Exercise description — Word for word, restate all the records; images are not part of the copy.

(Edit tracking data)

********************

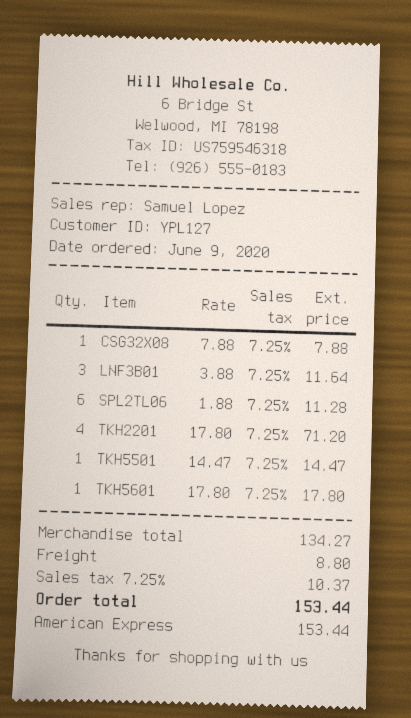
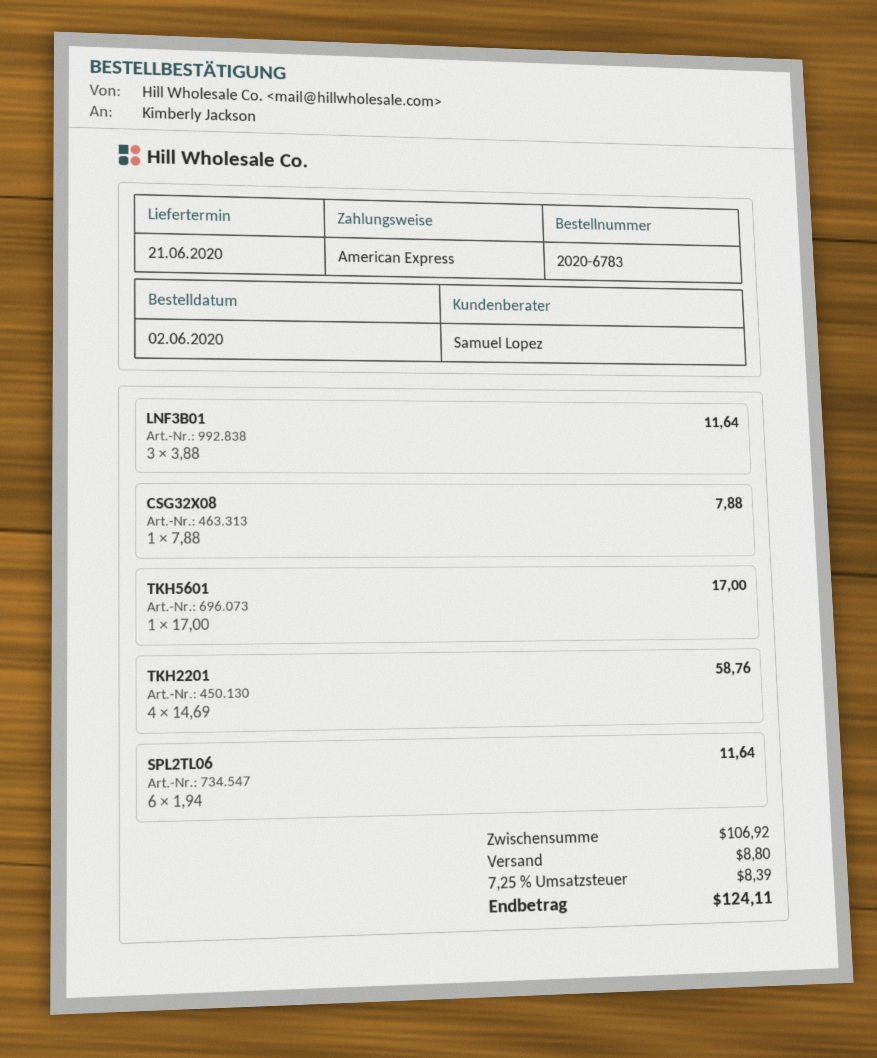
order date: 2020-06-09 -> 2020-06-02
SPL2TL06: 6 x 1.88 = 11.28 -> 6 x 1.94 = 11.64
TKH2201: 4 x 17.80 = 71.20 -> 4 x 14.69 = 58.76
TKH5501: 1 x 14.47 = 14.47 -> none
TKH5601: 1 x 17.80 = 17.80 -> 1 x 17.00 = 17.00
subtotal: 134.27 -> 106.92
tax: 7.25% = 10.37 -> 7.25% = 8.39
total: 153.44 -> 124.11

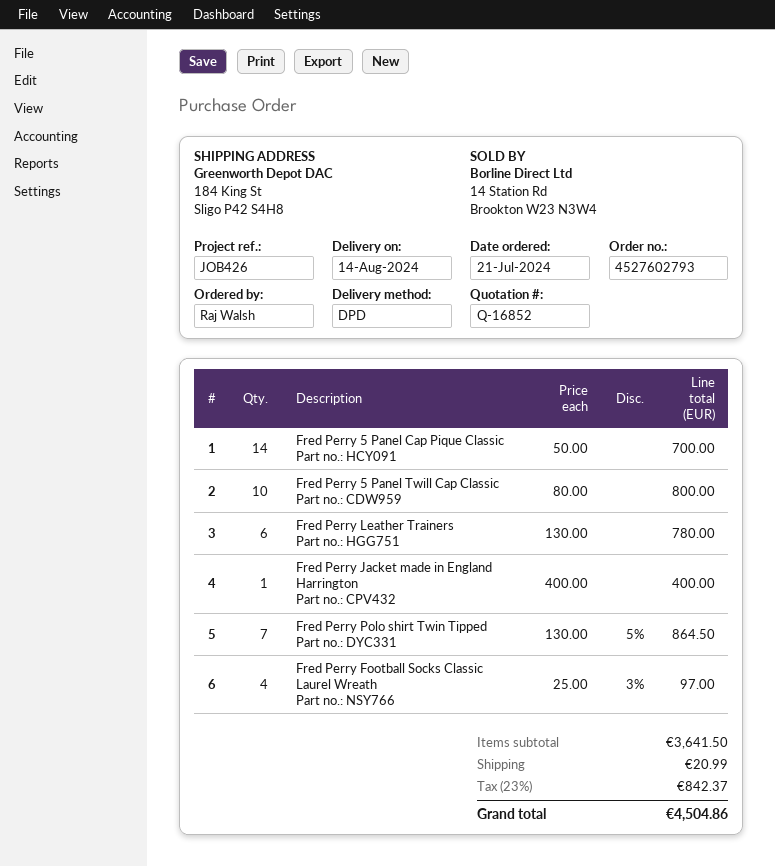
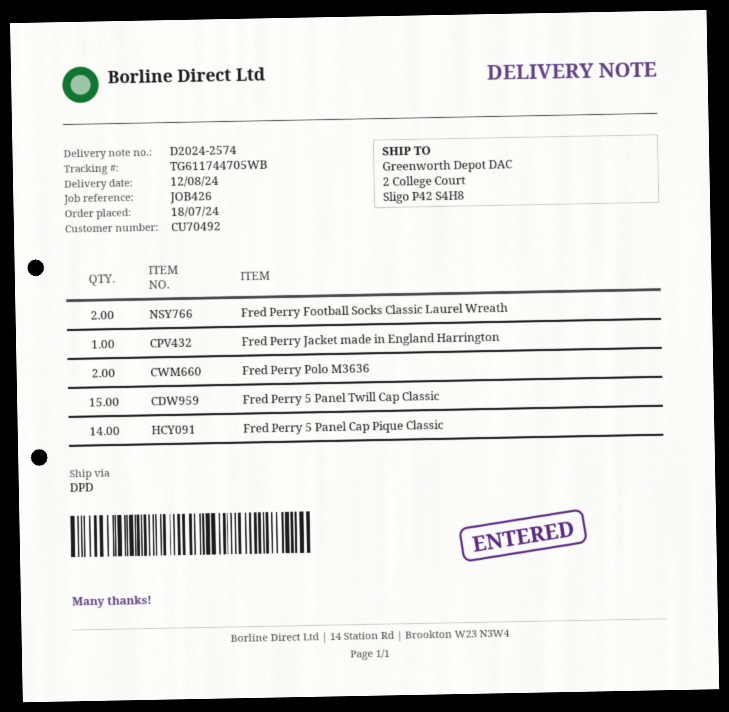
order date: 2024-07-21 -> 2024-07-18
delivery date: 2024-08-14 -> 2024-08-12
ship to: 184 King St, Sligo P42 S4H8 -> 2 College Court, Sligo P42 S4H8
Fred Perry 5 Panel Twill Cap Classic: 10 -> 15
Fred Perry Leather Trainers: 6 -> none
Fred Perry Polo shirt Twin Tipped: 7 -> none
Fred Perry Football Socks Classic Laurel Wreath: 4 -> 2
Fred Perry Polo M3636: none -> 2

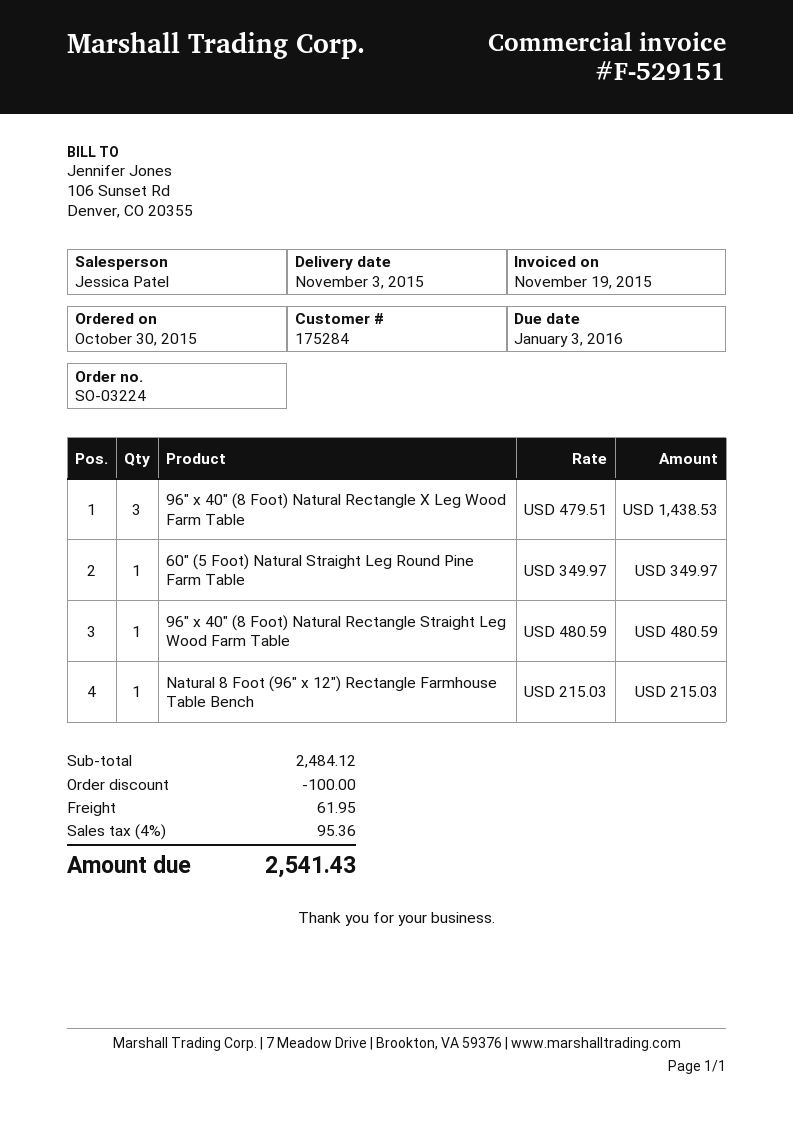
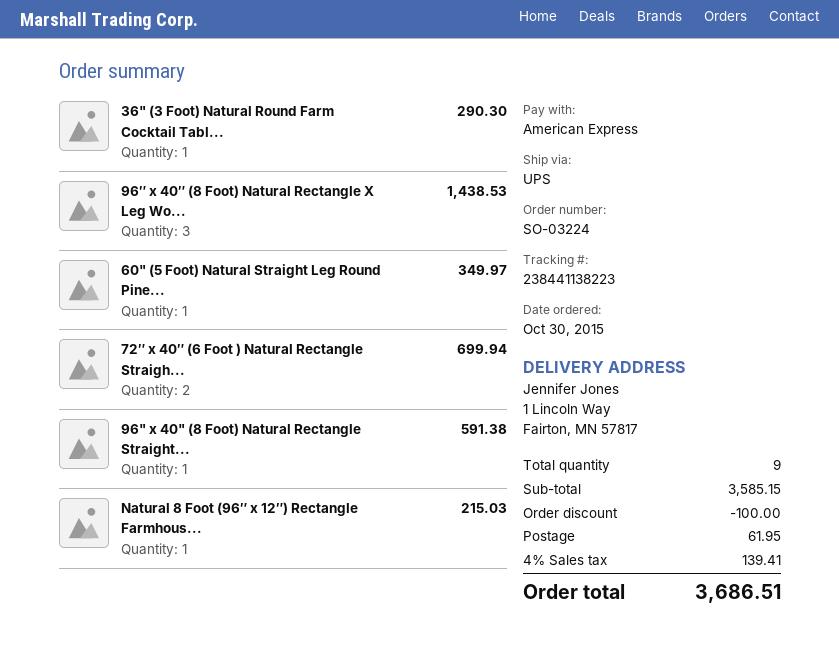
96" x 40" (8 Foot) Natural Rectangle Straight Leg Wood Farm Table: 1 for 480.59 -> 1 for 591.38
36" (3 Foot) Natural Round Farm Cocktail Tabl...: none -> 1 for 290.30
72″ x 40″ (6 Foot ) Natural Rectangle Straigh...: none -> 2 for 699.94
subtotal: 2484.12 -> 3585.15
tax: 4% = 95.36 -> 4% = 139.41
total: 2541.43 -> 3686.51

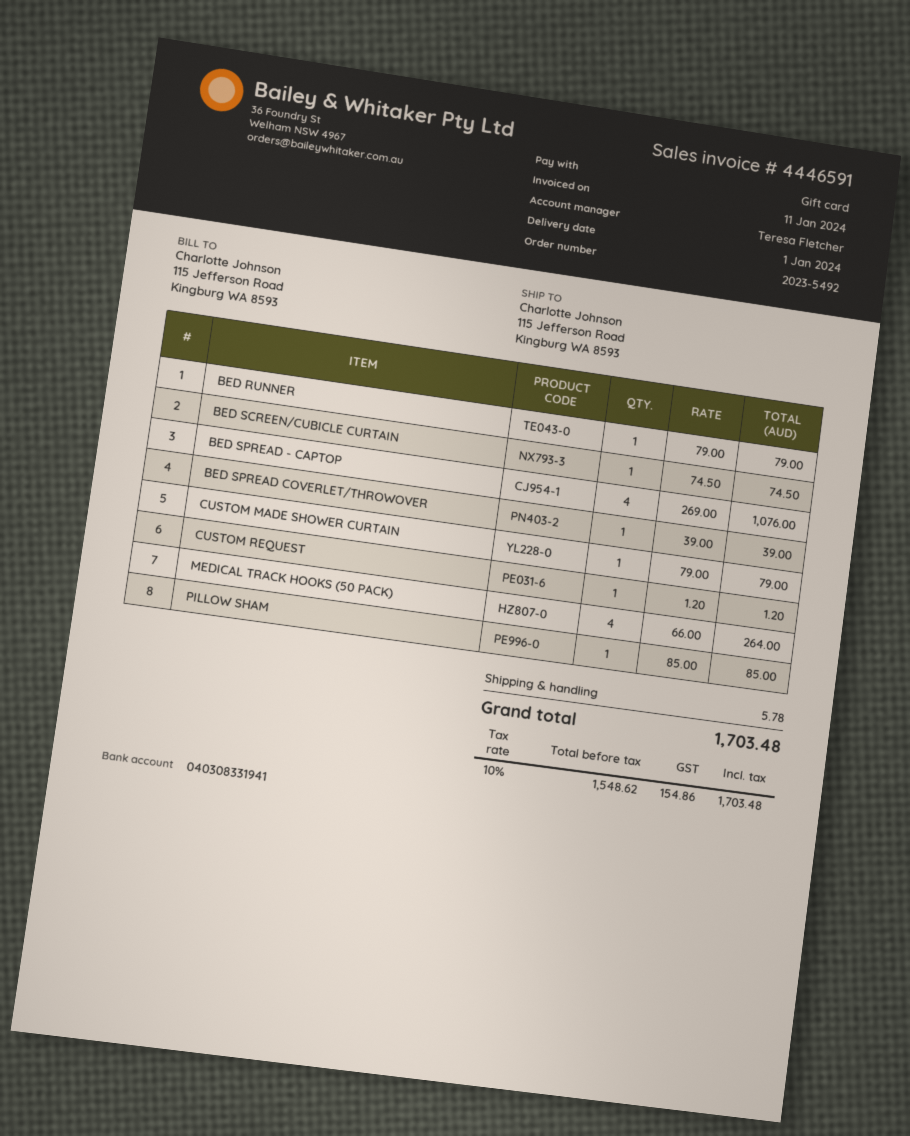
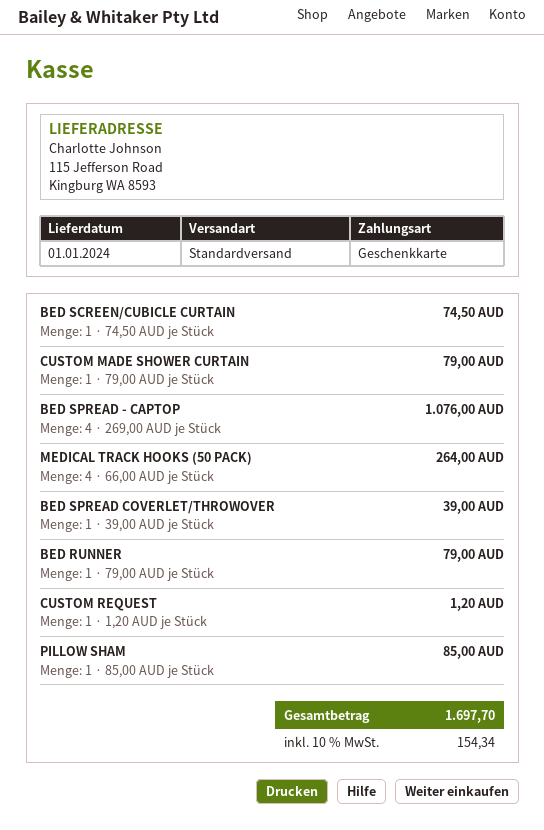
shipping: 5.78 -> none
tax: 10% = 154.86 -> 10% = 154.34
total: 1703.48 -> 1697.70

********************

Solution to this problem —
order date: 2020-06-09 -> 2020-06-02
SPL2TL06: 6 x 1.88 = 11.28 -> 6 x 1.94 = 11.64
TKH2201: 4 x 17.80 = 71.20 -> 4 x 14.69 = 58.76
TKH5501: 1 x 14.47 = 14.47 -> none
TKH5601: 1 x 17.80 = 17.80 -> 1 x 17.00 = 17.00
subtotal: 134.27 -> 106.92
tax: 7.25% = 10.37 -> 7.25% = 8.39
total: 153.44 -> 124.11

order date: 2024-07-21 -> 2024-07-18
delivery date: 2024-08-14 -> 2024-08-12
ship to: 184 King St, Sligo P42 S4H8 -> 2 College Court, Sligo P42 S4H8
Fred Perry 5 Panel Twill Cap Classic: 10 -> 15
Fred Perry Leather Trainers: 6 -> none
Fred Perry Polo shirt Twin Tipped: 7 -> none
Fred Perry Football Socks Classic Laurel Wreath: 4 -> 2
Fred Perry Polo M3636: none -> 2

96" x 40" (8 Foot) Natural Rectangle Straight Leg Wood Farm Table: 1 for 480.59 -> 1 for 591.38
36" (3 Foot) Natural Round Farm Cocktail Tabl...: none -> 1 for 290.30
72″ x 40″ (6 Foot ) Natural Rectangle Straigh...: none -> 2 for 699.94
subtotal: 2484.12 -> 3585.15
tax: 4% = 95.36 -> 4% = 139.41
total: 2541.43 -> 3686.51

shipping: 5.78 -> none
tax: 10% = 154.86 -> 10% = 154.34
total: 1703.48 -> 1697.70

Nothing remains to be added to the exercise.